Last Saturday I decided that a grocery trip had to be taken, and that I would make a pork shoulder, which would feed me for the rest of the week. First, my plan went, I would go to my handy Shop-Rite in south Philly to buy some essentials before going to Whole Foods for the meat. Once at Shop-Rite I had a moment where I seriously considered buying the 8 pound pork shoulder for $8 before remembering Barbara Kingsolver and her husband's well written arguments against factory farming and ended up sticking to essentials (canned olives, for example, are essential in my life). When I got to Whole Foods I asked for a 8 pound shoulder and learned that the cost of my conscience would be nearly $25, so I went with a smaller size, which only cost my conscience $15....either way, man, that's way more money that the factory. I then made one of the most tasty of pork shoulders yet. I made a sauce of cherry tomatoes, cider vinegar, brown sugar, garlic, cumin, coriander, mushrooms and a few other things (salt and pepper among them), smothered the shoulder in said sauce (after stabbing it all over and poking fresh rosemary in those gaping wounds) and then cooked the beast for six hours. Three hours in I plopped a good number of roughly chopped mushrooms into the sauce that pooled at the bottom of the dutch oven.
I also sliced some thin potatoes and mixed them with olive oil, half a red onion, half a green pepper, a few cherry tomatoes and about 1/4th of a cup of grated Mt Vikos Kasseri cheese ($18.99 a pound at whole foods, but I found a little remnant pece for $3), olive oil, salt and ground pepper. Baked that up as well. I'm not going to lie, I didn't time the potatoes right and they turned out not to be entirely cooked when I was ready to eat them, but they look good. S., my roommate, also made potatoes at the same time so that, at one point, our oven had two pyrex dishes of potatoes cooking within it...I commented that it was like a potato show down, which made S. laugh...except that, in the end, his potatoes won (I tried them, they were better than mine, sigh).

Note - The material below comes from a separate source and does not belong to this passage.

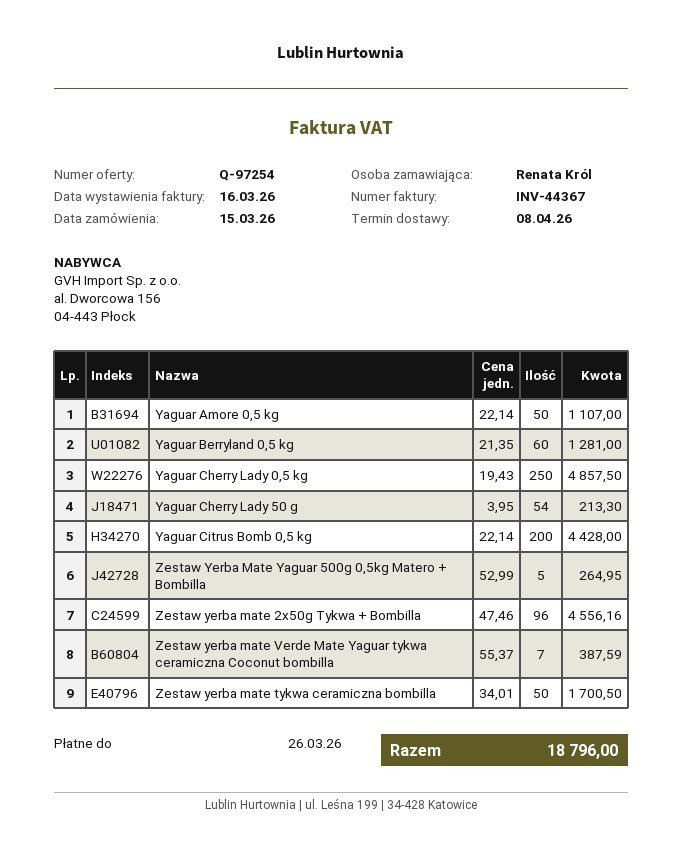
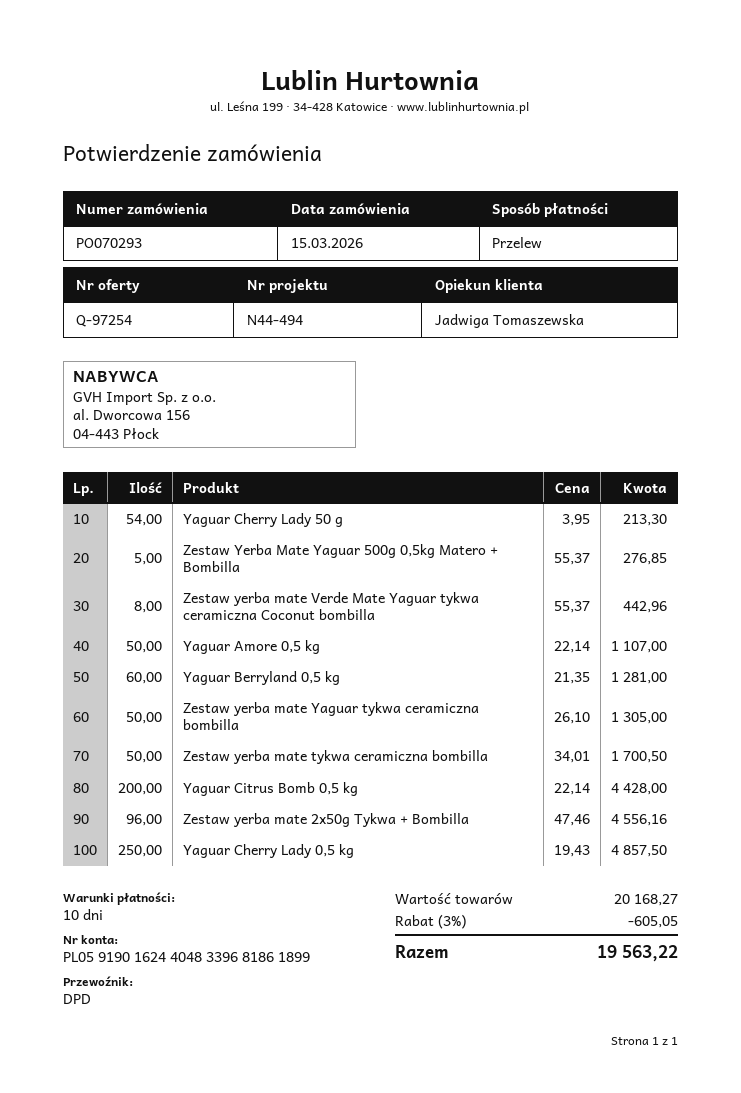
Zestaw Yerba Mate Yaguar 500g 0,5kg Matero + Bombilla: 5 x 52.99 = 264.95 -> 5 x 55.37 = 276.85
Zestaw yerba mate Verde Mate Yaguar tykwa ceramiczna Coconut bombilla: 7 x 55.37 = 387.59 -> 8 x 55.37 = 442.96
Zestaw yerba mate Yaguar tykwa ceramiczna bombilla: none -> 50 x 26.10 = 1305.00
discount: none -> 3% = 605.05
total: 18796.00 -> 19563.22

While my potatoes may have been an epic potato FAIL, the pork and mushrooms were really, really good. S. could back me up on this, if I let him know I had a blog and asked him to comment, which I have not. So, for dinner I had my not perfect potatoes, my sublime pork and some of the salad S. had prepared to go with his own potatoes. Seriously, the mushrooms soaked up all the flavors of the sauce in this marvelous way, and the rosemary distributed throughout the, admittedly small, shoulder really embedded itself into the meat (embedded is not the right word, nor is embraced, but it starts with 'em' and I can't think of it at the moment) in a way that informed the sauce, which had not a singular rosemary note. Success! Raging success! It's a shame I don't measure out these things I do so that I can exactly replicate them, but I know the basic principles for success and that must count for something. Right?
And it's true, the pork fed me through today. While it wasn't as large a cut, which meant that I didn't turn any of it into my version of pulled pork, it did have a better texture and consistency. Pork shoulder, by its very nature, is a fatty piece of the pig but, compared to what I would have bought at Shop-Rite, the Whole Foods cut was pretty lean. The leanness translated into more actual eating without compromising the whole point of slow cooking the thing (to let the fat soak into the meat for extra tender tastiness).
1 comment:
I think the word you were looking for is "imbued"...Whatever. I have a tenth grader home all week with the (most likely swine) flu and we were going over 10th grade vocab. list for the week. (Imbued wasn't there but I am in a mood to think about words.) At least this one, her English teacher, has a plan that includes SAT words. Or something. And maybe even writing some stuff. 9th grade honors teacher was a looooooooser.
I hear ya on the factory versus nonfactory pork etc but sometimes the wallet wins. I am still looking for a CSA to join, you know, farm with goodies delivered, but somehow I can't bring myself to commit to hundreds of dollars for sight unseen veggies and whatnot. What if one week is all rutabagas??? Them's some 'spensive rutabagas goin' into the compost...And the fee for a portion of meat, wow that is like 25 bucks a pound for beef...maybe I don't need the meat part...
Oh well. Swine flu is here in the hog capital of the universe. All I can say is wash your hands, sneeze into your elbow if you have no tissue, stay home from work or school or every where if you are running a fever, low grade or not, and if you are in high school hope like hell your teachers respond to parental emails and calls for work...Sigh. Been a long week. Much hysteria about chemistry and math...second week of school, shot.